Чуть выдвинувшись вперёд, стоял красивый, статный серый вожак. Он был крупнее остальных — я бы даже сказал, матёрый. Шерсть на загривке стояла дыбом, но не от агрессии, а от напряжения. Он оценивал. Изучал. Решал.
Его взгляд скользил по мне, словно читал мою судьбу по строчкам — опасен я или нет. Сейчас нападать или подождать. Есть во мне страх или я готов защищаться.
Я стоял, вцепившись рукой в ремень от ружья на спине. Пальцы закоченели, но я чувствовал, как они сжимают кожаную полоску. Готов был вскинуть двустволку в любой момент. Но понимал: волков шестеро, а патронов в ружье — два. Два выстрела. Даже если уложу двоих — остальные разорвут меня за секунду.
Вожак медленно сделал два шага в одну сторону. Потом два шага в другую. Не приближаясь. Не отдаляясь. Просто покачивался, как маятник, гипнотизируя меня этим движением.
Я смотрел на него. На стаю. А потом на незримую черту под его лапами на снегу.
Я не знаю, почему я это сделал. Может, от страха, может, от отчаяния, может, от того, что в голове что-то щёлкнуло, и я вдруг понял — бежать бесполезно, стрелять бесполезно, остаётся только говорить. С самим собой. С ними. С лесом.
— Я понял, — сказал я. Голос прозвучал глухо, сипло, но спокойно. — Твоя территория. Я ухожу. И не пойду туда.

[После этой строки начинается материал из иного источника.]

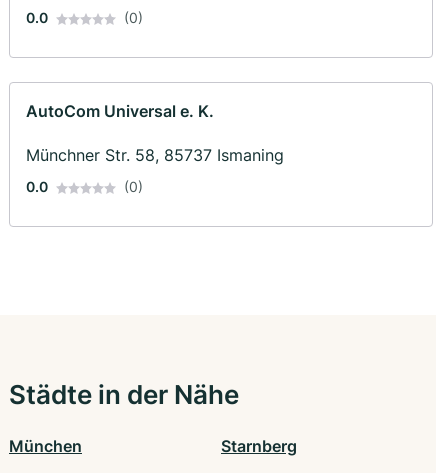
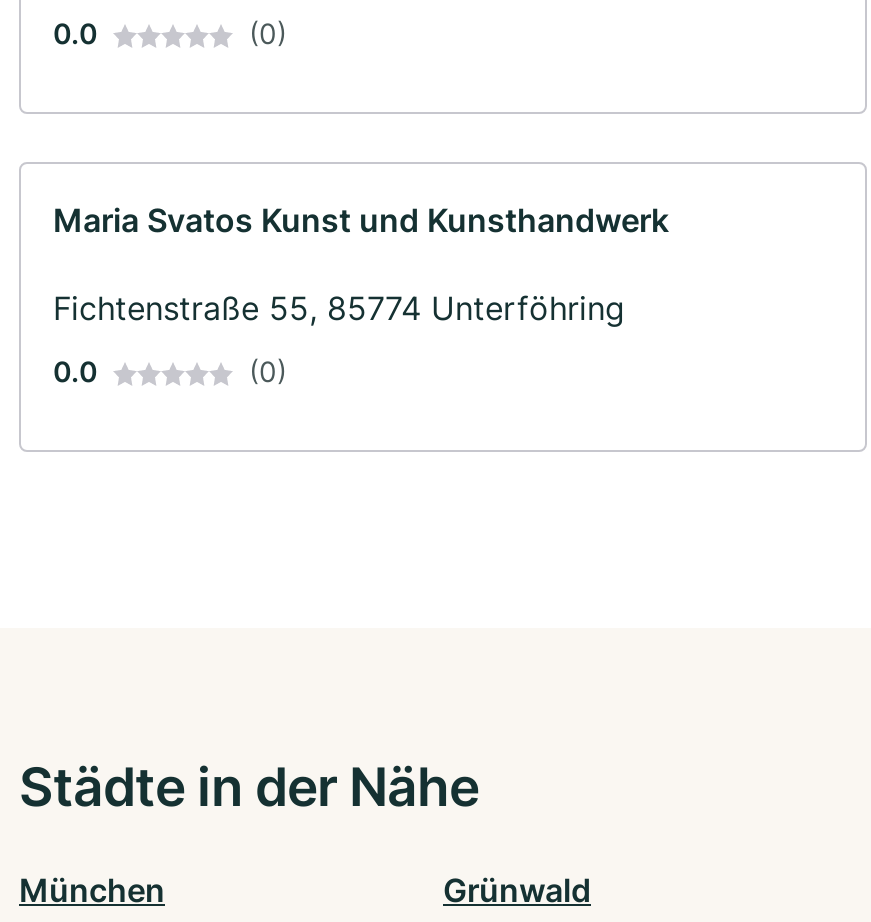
- AutoCom Universal e. K.
+ Maria Svatos Kunst und Kunsthandwerk

- Münchner Str. 58, 85737 Ismaning
+ Fichtenstraße 55, 85774 Unterföhring

- Starnberg
+ Grünwald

Я сказал это для себя. Очевидно, что не для них. Волки не понимают человеческую речь, это же не диснеевский мультфильм. Но, может, они понимают интонацию. Может, чувствуют запах спокойствия, а не паники. Может, я просто выглядел в тот момент настолько глупо, что даже волкам стало неудобно нападать.
В тот момент я выглядел максимально дураком. Стою посреди леса, в тулупе, с топором за поясом, разговариваю с волками. Смешно, если честно.
Но ещё более странным было то, что это сработало.
Вожак несколько раз втянул воздух ноздрями. Глубоко, шумно, будто пробовал меня на вкус. Потом медленно развернулся, и не торопясь, не суетясь, показывая, что он здесь хозяин и ему некуда спешить, ушел. Остальные волки повторили его движение, как солдаты в строю.
Они скрылись в лесу так же бесшумно, как и появились. Растворились между стволами, и через секунду я уже не мог понять, куда смотреть. Только незримая черта осталась — чёткое и явное предупреждение.
Я выдохнул. Только сейчас заметил, что не дышал всё это время. Лёгкие горели, сердце колотилось где-то в горле.
Схватил сани, не дожидаясь, пока придёт в себя, и потащил бревно к дому.
По возвращении я сразу пошёл к Степанычу. Он сидел на кухне, пил чай, читал какую-то старую газету — мы их берегли на растопку, но иногда он доставал одну, перечитывал, вздыхал. Я влетел, скинул тулуп на пол, сел напротив.
— Степаныч, я волков видел. Стаю. Вожака.